# Problem to solve
The records that follow are to be repeated exactly, without any pictures.

# Data shown
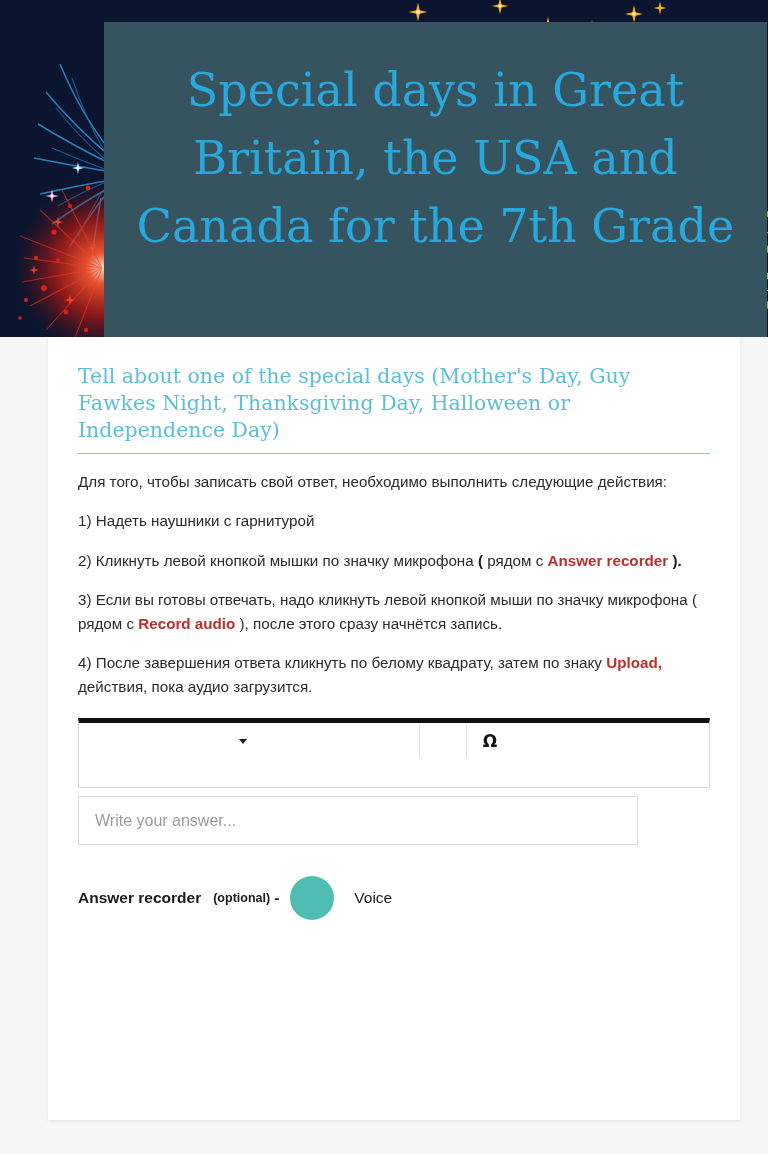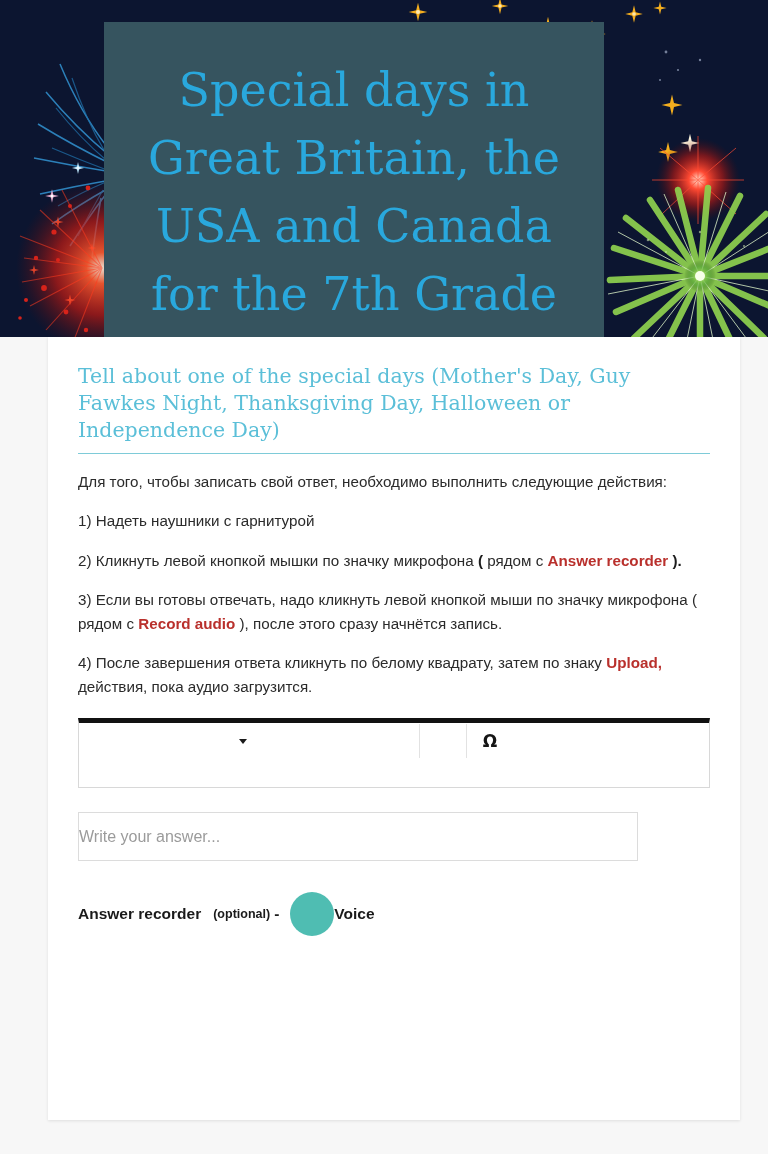--- a/index.html
+++ b/index.html
@@ -19,21 +19,21 @@
     height: 337px;
     background: #0a1026;
     overflow: hidden;
   }
   .hero-bg { position: absolute; inset: 0; }
 
   .hero-overlay {
     position: absolute;
     left: 104px;
     top: 22px;
-    width: 500px;
+    width: 663px;
     height: 315px;
     background: #36545f;
     display: flex;
     align-items: flex-start;
     justify-content: center;
     padding: 34px 22px 0 22px;
     z-index: 5;
   }
   .hero-title {
     font-family: "DejaVu Serif", "Liberation Serif", serif;
@@ -136,27 +136,28 @@
     width: 46px; height: 36px;
     display: flex; align-items: center; justify-content: center;
     font-family: "DejaVu Sans", sans-serif;
     font-size: 17px;
     color: #151515;
     font-weight: 600;
   }
   .editor-body { height: 28px; background: #fff; }
 
   .ans-box {
-    margin-top: 24px;
+    margin-top: 8px;
     width: 560px;
     height: 49px;
     border: 1px solid #dcdcdc;
     background: #fff;
     display: flex;
     align-items: center;
+    padding-left: 16px;
   }
   .ans-ph {
     font-size: 16px;
     color: #9b9b9b;
     font-family: "Liberation Sans", sans-serif;
   }
 
   
   .rec-row {
     margin-top: 31px;
@@ -181,22 +182,23 @@
     margin-left: 4px;
   }
   .rec-circle {
     width: 44px; height: 44px;
     border-radius: 50%;
     background: #4fbdb2;
     margin-left: 11px;
   }
   .rec-voice {
     font-size: 15.5px;
-    font-weight: bold;
+    font-weight: normal;
     color: #1a1a1a;
+    margin-left: 20px;
   }
 </style>
 </head>
 <body>
 
 <div class="hero">
 
   <svg class="hero-bg" viewBox="0 0 768 337" preserveAspectRatio="none" xmlns="http://www.w3.org/2000/svg">
     <defs>
       <radialGradient id="gRed" cx="50%" cy="50%" r="50%">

# Exercise output
--- a/index.html
+++ b/index.html
@@ -19,21 +19,21 @@
     height: 337px;
     background: #0a1026;
     overflow: hidden;
   }
   .hero-bg { position: absolute; inset: 0; }
 
   .hero-overlay {
     position: absolute;
     left: 104px;
     top: 22px;
-    width: 500px;
+    width: 663px;
     height: 315px;
     background: #36545f;
     display: flex;
     align-items: flex-start;
     justify-content: center;
     padding: 34px 22px 0 22px;
     z-index: 5;
   }
   .hero-title {
     font-family: "DejaVu Serif", "Liberation Serif", serif;
@@ -136,27 +136,28 @@
     width: 46px; height: 36px;
     display: flex; align-items: center; justify-content: center;
     font-family: "DejaVu Sans", sans-serif;
     font-size: 17px;
     color: #151515;
     font-weight: 600;
   }
   .editor-body { height: 28px; background: #fff; }
 
   .ans-box {
-    margin-top: 24px;
+    margin-top: 8px;
     width: 560px;
     height: 49px;
     border: 1px solid #dcdcdc;
     background: #fff;
     display: flex;
     align-items: center;
+    padding-left: 16px;
   }
   .ans-ph {
     font-size: 16px;
     color: #9b9b9b;
     font-family: "Liberation Sans", sans-serif;
   }
 
   
   .rec-row {
     margin-top: 31px;
@@ -181,22 +182,23 @@
     margin-left: 4px;
   }
   .rec-circle {
     width: 44px; height: 44px;
     border-radius: 50%;
     background: #4fbdb2;
     margin-left: 11px;
   }
   .rec-voice {
     font-size: 15.5px;
-    font-weight: bold;
+    font-weight: normal;
     color: #1a1a1a;
+    margin-left: 20px;
   }
 </style>
 </head>
 <body>
 
 <div class="hero">
 
   <svg class="hero-bg" viewBox="0 0 768 337" preserveAspectRatio="none" xmlns="http://www.w3.org/2000/svg">
     <defs>
       <radialGradient id="gRed" cx="50%" cy="50%" r="50%">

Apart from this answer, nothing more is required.